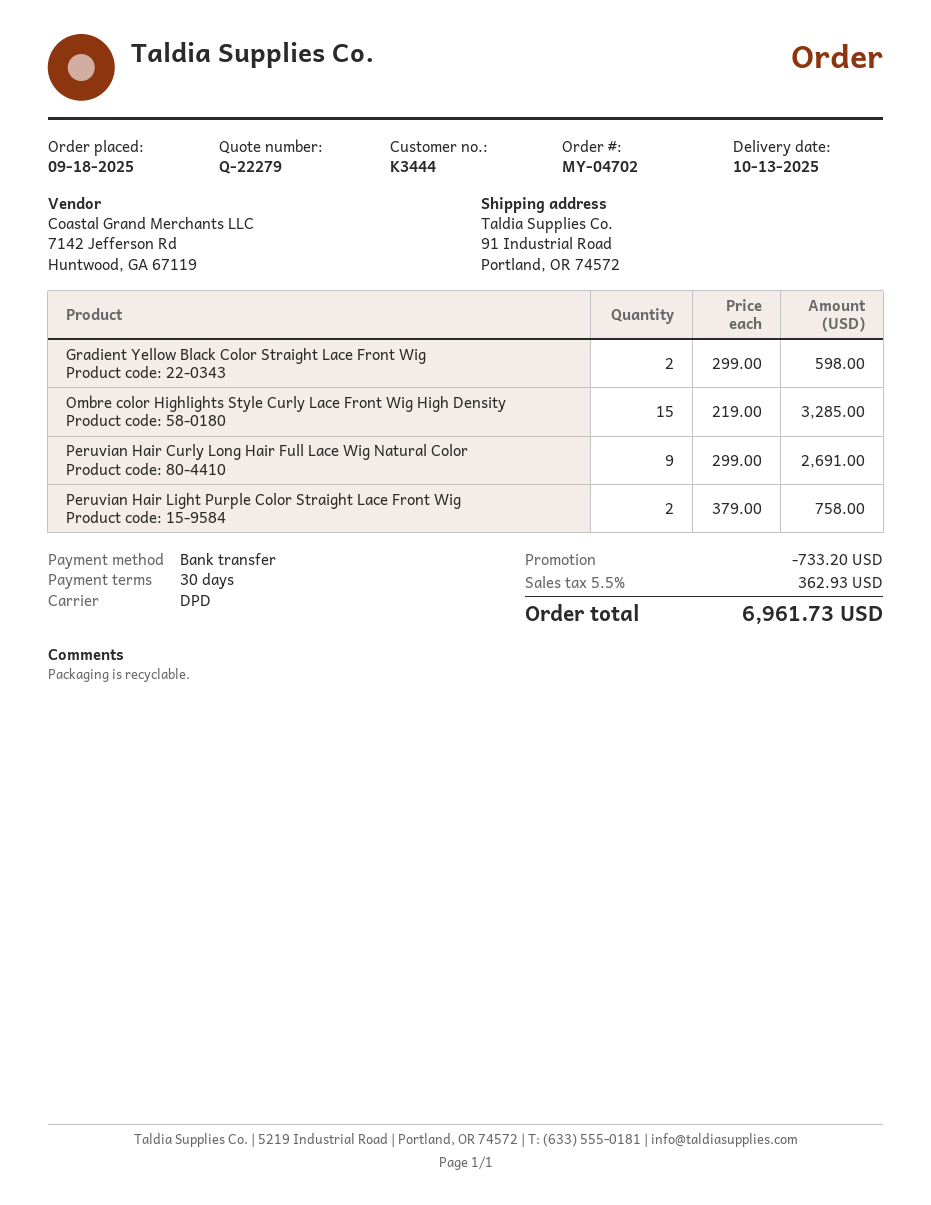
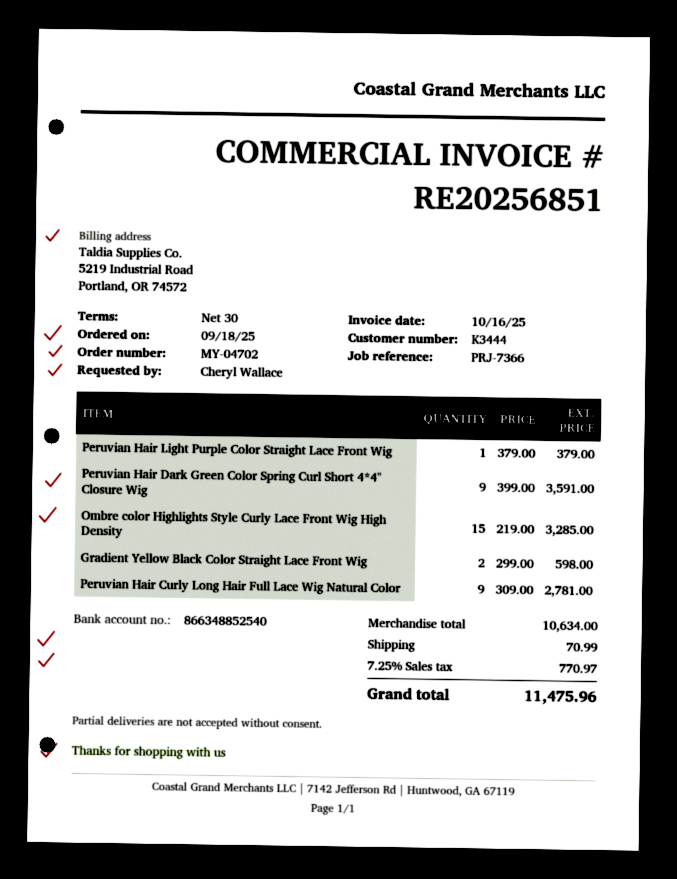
Peruvian Hair Curly Long Hair Full Lace Wig Natural Color: 9 x 299.00 = 2691.00 -> 9 x 309.00 = 2781.00
Peruvian Hair Light Purple Color Straight Lace Front Wig: 2 x 379.00 = 758.00 -> 1 x 379.00 = 379.00
Peruvian Hair Dark Green Color Spring Curl Short 4*4" Closure Wig: none -> 9 x 399.00 = 3591.00
discount: 733.20 -> none
shipping: none -> 70.99
tax: 5.5% = 362.93 -> 7.25% = 770.97
total: 6961.73 -> 11475.96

:: GOAL OF THE EXERCISE ::
From the records above, pull out every line containing the word "Hair".

:: SOLUTION FOR THIS TASK ::
Peruvian Hair Curly Long Hair Full Lace Wig Natural Color: 9 x 299.00 = 2691.00 -> 9 x 309.00 = 2781.00
Peruvian Hair Light Purple Color Straight Lace Front Wig: 2 x 379.00 = 758.00 -> 1 x 379.00 = 379.00
Peruvian Hair Dark Green Color Spring Curl Short 4*4" Closure Wig: none -> 9 x 399.00 = 3591.00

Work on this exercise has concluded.